InserSim is a set of scripts to simulate insertion variants in a reference genome and to compare insertion calls obtained by SV callers to the simulated ones.
The simulation folder contains three scripts : Novo_dup_generator.py
to simulate de novo or dispersed duplication insertions, New_Simulation_type.py
to simulate mobile element, tandem repeat and tandem duplication insertions and Microhomology.py
to simulate insertions containing microhomology.
- Python3
- biopython (pip3 install biopython)
git clone https://github.com/WesDe/InserSim.git
Option | Description |
---|---|
-g | reference genome in FASTA format |
-b | bed file, to generate insertions in specific regions |
-n | number of insertions (int) |
-s | size of insertion (int) |
-p | induced snp near insertion (True/false, false by default) |
-o | output file name |
-c | induced insertion in specific chromosome |
-a | up or down possibility, position for snp |
-e | insertion in genes, based on encode format |
-r | random insertion location |
-x | for insertion de novo, provide an other fasta. The absence of -x option will lead to dispersed duplication simulation |
-v | for insertion de novo, provide bed file of the other fasta, insertion will come from the region provided by the bed file |
python3 Novo_dup_generator.py -g reference.fasta -b exon_list.bed -n 200 -s 250 -o 200_insertion_250bp -x other_genome.fasta -v exon_other_genome.bed
Option | Description |
---|---|
-v | vcf file, position from the vcf will be used to generate new insertion type |
-g | reference genome, use the same version that the vcf file |
-m | mobile element database in fasta format |
-t | generate tandem duplications |
-r | generate tandem repeats |
-u | seed size for tandem repeats (6 by default) |
-me | generate mobile elements |
-s | size of the insertion to generate.

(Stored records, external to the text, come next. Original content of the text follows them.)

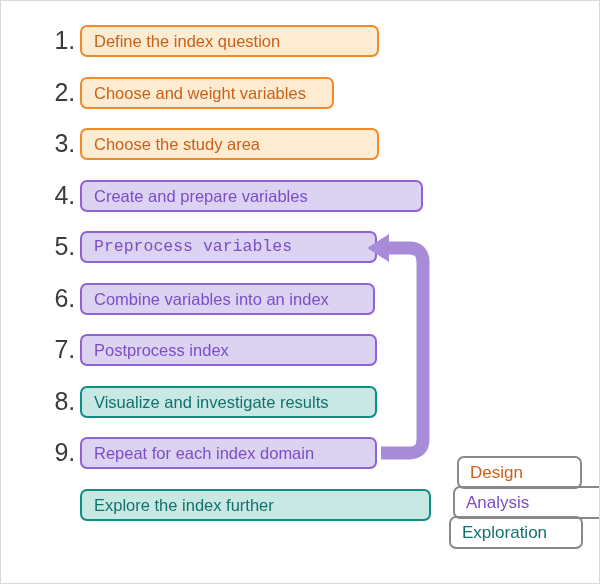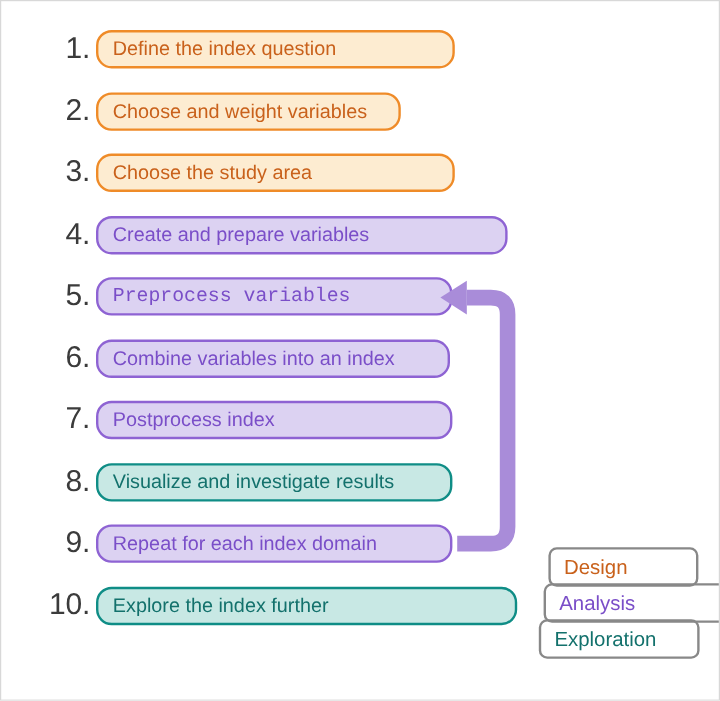--- a/index.html
+++ b/index.html
@@ -41,7 +41,7 @@
     position: absolute;
     left: 79px;
     height: 32px;
-    border-radius: 13px;
+    border-radius: 7px;
     border: 2px solid #888;
     box-sizing: border-box;
     display: flex;

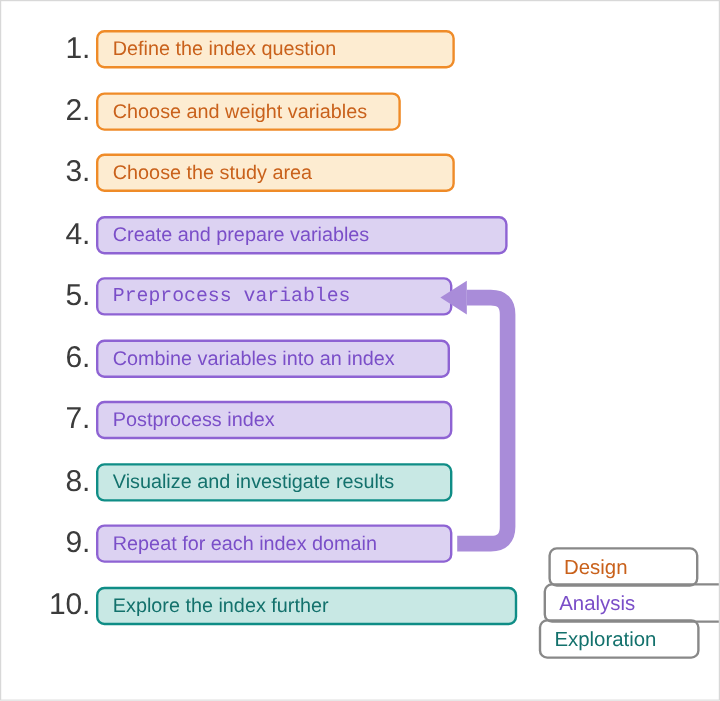--- a/index.html
+++ b/index.html
@@ -207,7 +207,6 @@
     <div class="step-number" style="top: 332px;">7.</div>
     <div class="step-number" style="top: 384px;">8.</div>
     <div class="step-number" style="top: 435px;">9.</div>
-    <div class="step-number" style="top: 487px;">10.</div>
   </div>
 
 </body></html>

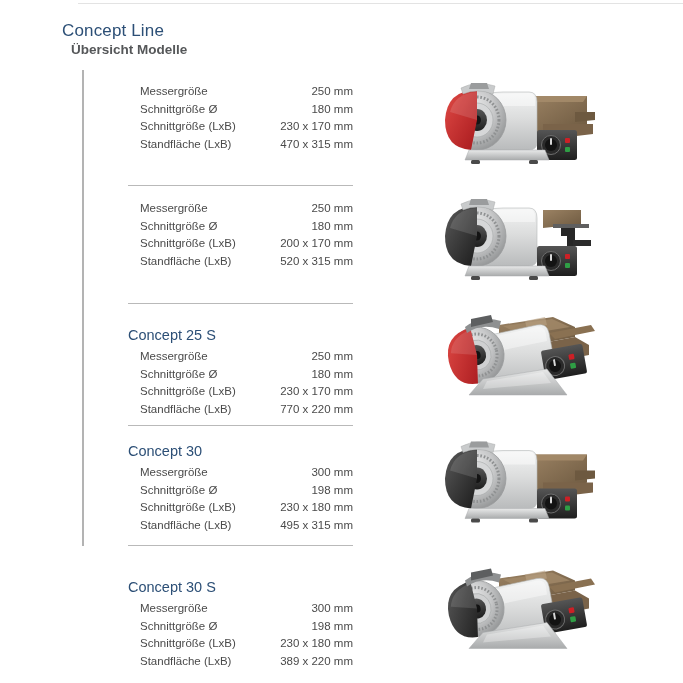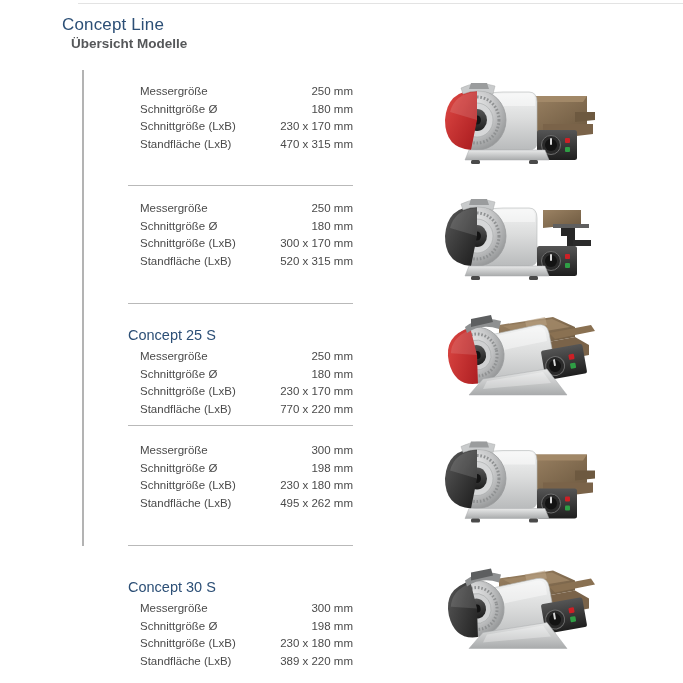--- a/index.html
+++ b/index.html
@@ -30,7 +30,7 @@
   .header {
     position: absolute;
     left: 62px;
-    top: 15px;
+    top: 21px;
   }
   .header .doc-title {
     font-size: 17px;

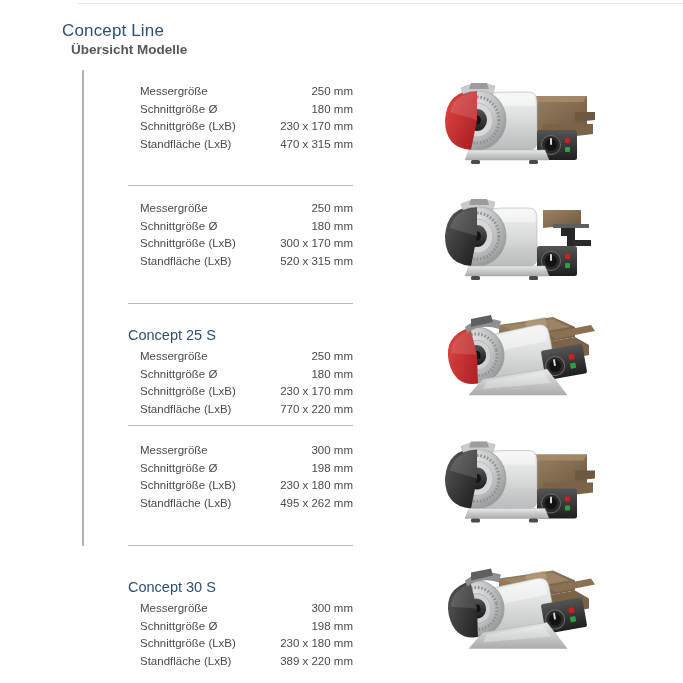--- a/index.html
+++ b/index.html
@@ -220,7 +220,7 @@
         </div>
         <div class="spec-line">
           <span class="spec-label">Schnittgröße (LxB)</span>
-          <span class="spec-value">300 x 170 mm</span>
+          <span class="spec-value">200 x 170 mm</span>
         </div>
         <div class="spec-line">
           <span class="spec-label">Standfläche (LxB)</span>

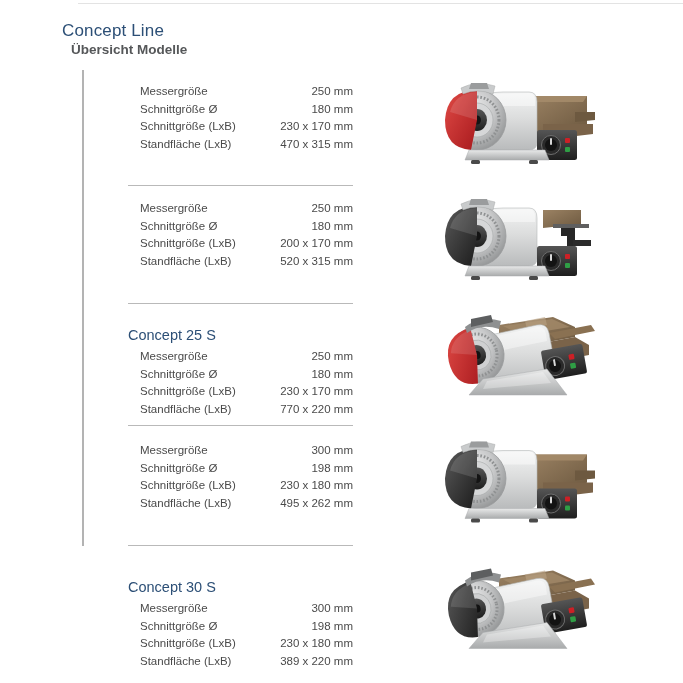--- a/index.html
+++ b/index.html
@@ -385,6 +385,7 @@
     </div>
     <div class="model-row" style="top: 0px;">
       <div class="model-spec" style="top: 442px;">
+        <div class="model-name">Concept 30</div>
         <div class="spec-line">
           <span class="spec-label">Messergröße</span>
           <span class="spec-value">300 mm</span>

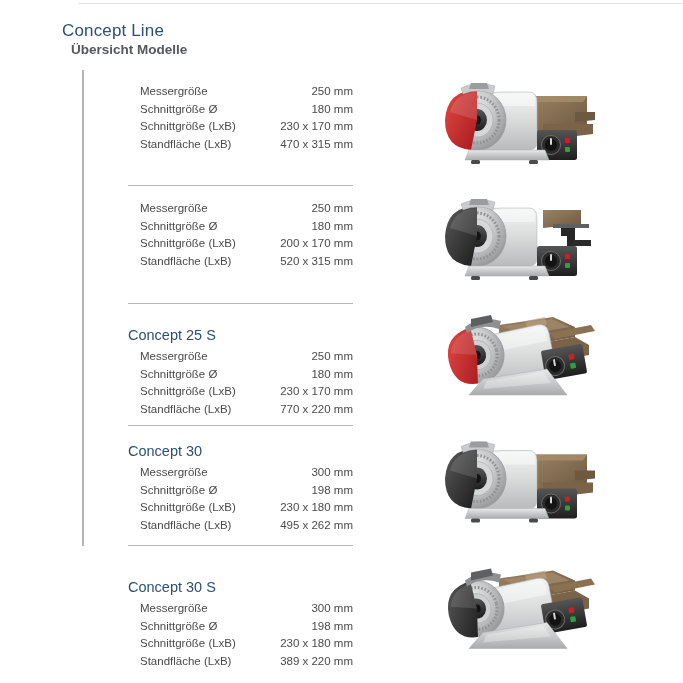--- a/index.html
+++ b/index.html
@@ -400,7 +400,7 @@
         </div>
         <div class="spec-line">
           <span class="spec-label">Standfläche (LxB)</span>
-          <span class="spec-value">495 x 262 mm</span>
+          <span class="spec-value">495 x 315 mm</span>
         </div>
       </div>
       <div class="product-img" style="left: 425px; top: 428px; width: 175px; height: 110px;">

In case of mobile element simulation, a size +/- 50 will be used to find suitable mobile elements in the database |
python3 New_Simulation_type.py -v position_use_to_simulate.vcf -g reference_genome.fa -m mobile_element.fa -t True -s 500
Option | Description |
---|---|
-v | vcf reference file, precise location and resolved sequence in ALT column are required |
-g | reference genome used to obtain the vcf file |
-m | microhomology size |
-t | name for the output file |
python3 Microhomology.py -v vcf_file.vcf -g reference_genome -m 20 -t genome_20mh
Each simulation provides a vcf file and an altered genome. Insertion are simulated with an homozyguous genotype (1/1). One vcf file and one altered genome are generated per insertion type. Thus multiple insertion types are not simulated in a same file.
Option | Description |
---|---|
-t | truth ground vcf file (not compressed format) |
-m | microhomology, windows size to validate an insertion (+/- microhomology size provided) |
-v | vcf file to compare |
-f | filter, (PASS and LowAss by default), only use it to not filter by quality |
-c | compressing format, indicate True if the vcf to compare is gzipped |
python3 Benchmark_SVcaller.py -t truth.vcf -m 10 -v tested.vcf.gz -c True
The output file provides three informations : the recall based on insertion site locations, the recall based on insertion sites + inserted sequences and the amount of false positive calls.